**Work to be completed**
Please restate, word for word, each line from the one containing "- 要与分析平台集成，页面在" through the end of the entries below.

**Listed entries**
★ ★ ★ ★ ★

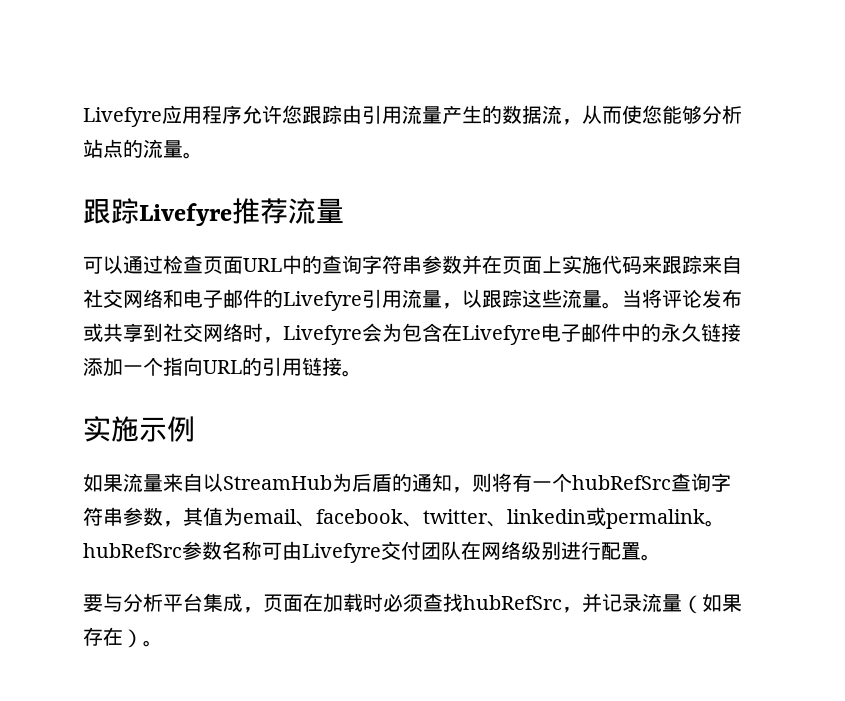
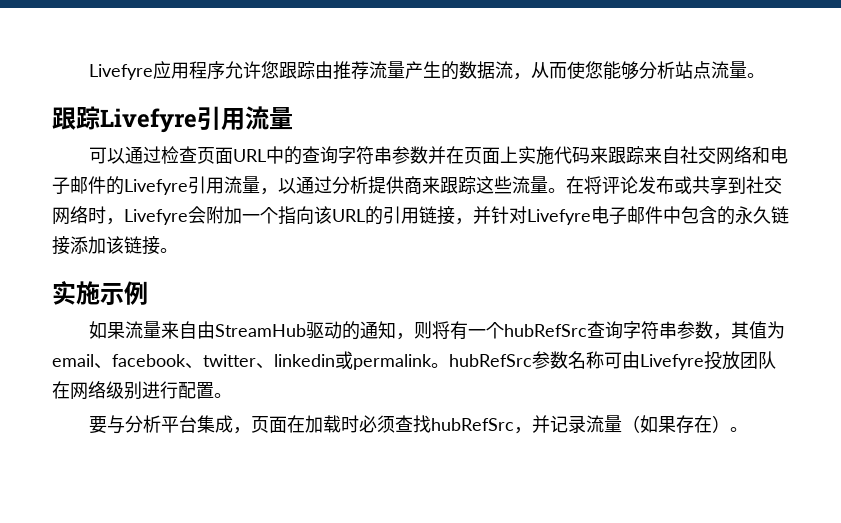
- Livefyre应用程序允许您跟踪由引用流量产生的数据流，从而使您能够分析站点的流量。
+ Livefyre应用程序允许您跟踪由推荐流量产生的数据流，从而使您能够分析站点流量。
- 跟踪Livefyre推荐流量
+ 跟踪Livefyre引用流量
- 可以通过检查页面URL中的查询字符串参数并在页面上实施代码来跟踪来自社交网络和电子邮件的Livefyre引用流量，以跟踪这些流量。
+ 可以通过检查页面URL中的查询字符串参数并在页面上实施代码来跟踪来自社交网络和电子邮件的Livefyre引用流量，以通过分析提供商来跟踪这些流量。
- 当将评论发布或共享到社交网络时，Livefyre会为包含在Livefyre电子邮件中的永久链接添加一个指向URL的引用链接。
+ 在将评论发布或共享到社交网络时，Livefyre会附加一个指向该URL的引用链接，并针对Livefyre电子邮件中包含的永久链接添加该链接。
- 如果流量来自以StreamHub为后盾的通知，则将有一个hubRefSrc查询字符串参数，其值为email、facebook、twitter、linkedin或permalink。hubRefSrc参数名称可由Livefyre交付团队在网络级别进行配置。
+ 如果流量来自由StreamHub驱动的通知，则将有一个hubRefSrc查询字符串参数，其值为email、facebook、twitter、linkedin或permalink。hubRefSrc参数名称可由Livefyre投放团队在网络级别进行配置。

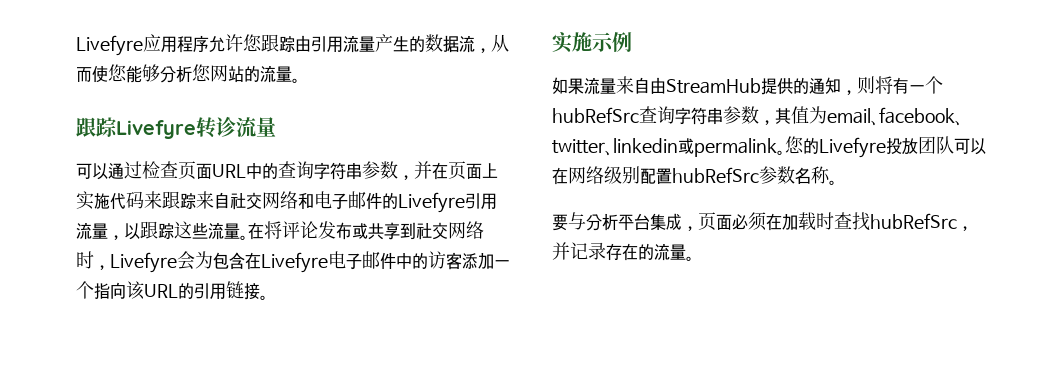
- Livefyre应用程序允许您跟踪由推荐流量产生的数据流，从而使您能够分析站点流量。
+ Livefyre应用程序允许您跟踪由引用流量产生的数据流，从而使您能够分析您网站的流量。
- 跟踪Livefyre引用流量
+ 跟踪Livefyre转诊流量
- 可以通过检查页面URL中的查询字符串参数并在页面上实施代码来跟踪来自社交网络和电子邮件的Livefyre引用流量，以通过分析提供商来跟踪这些流量。
+ 可以通过检查页面URL中的查询字符串参数，并在页面上实施代码来跟踪来自社交网络和电子邮件的Livefyre引用流量，以跟踪这些流量。
- 在将评论发布或共享到社交网络时，Livefyre会附加一个指向该URL的引用链接，并针对Livefyre电子邮件中包含的永久链接添加该链接。
+ 在将评论发布或共享到社交网络时，Livefyre会为包含在Livefyre电子邮件中的访客添加一个指向该URL的引用链接。
- 如果流量来自由StreamHub驱动的通知，则将有一个hubRefSrc查询字符串参数，其值为email、facebook、twitter、linkedin或permalink。hubRefSrc参数名称可由Livefyre投放团队在网络级别进行配置。
+ 如果流量来自由StreamHub提供的通知，则将有一个hubRefSrc查询字符串参数，其值为email、facebook、twitter、linkedin或permalink。您的Livefyre投放团队可以在网络级别配置hubRefSrc参数名称。
- 要与分析平台集成，页面在加载时必须查找hubRefSrc，并记录流量（如果存在）。
+ 要与分析平台集成，页面必须在加载时查找hubRefSrc，并记录存在的流量。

★ ★ ★ ★ ★

**Exercise answer**
- 要与分析平台集成，页面在加载时必须查找hubRefSrc，并记录流量（如果存在）。
+ 要与分析平台集成，页面必须在加载时查找hubRefSrc，并记录存在的流量。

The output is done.